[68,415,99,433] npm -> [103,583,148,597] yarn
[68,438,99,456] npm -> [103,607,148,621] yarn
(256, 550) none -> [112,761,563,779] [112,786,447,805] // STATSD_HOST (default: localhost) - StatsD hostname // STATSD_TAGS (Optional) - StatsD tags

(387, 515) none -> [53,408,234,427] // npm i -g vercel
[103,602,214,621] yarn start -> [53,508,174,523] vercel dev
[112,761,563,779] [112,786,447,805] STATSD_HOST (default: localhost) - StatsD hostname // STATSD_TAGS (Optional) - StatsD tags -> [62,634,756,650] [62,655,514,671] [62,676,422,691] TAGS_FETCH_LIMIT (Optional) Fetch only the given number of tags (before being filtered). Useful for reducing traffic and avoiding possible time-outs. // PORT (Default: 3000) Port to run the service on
········
Task description: Beginning with the line in which "[103,602,214,621] yarn start" appears, set down each line through the last one in the listing, unchanged and with no extras.

Response area:
[103,602,214,621] yarn start -> [53,508,174,523] vercel dev
[112,761,563,779] [112,786,447,805] STATSD_HOST (default: localhost) - StatsD hostname // STATSD_TAGS (Optional) - StatsD tags -> [62,634,756,650] [62,655,514,671] [62,676,422,691] TAGS_FETCH_LIMIT (Optional) Fetch only the given number of tags (before being filtered). Useful for reducing traffic and avoiding possible time-outs. // PORT (Default: 3000) Port to run the service on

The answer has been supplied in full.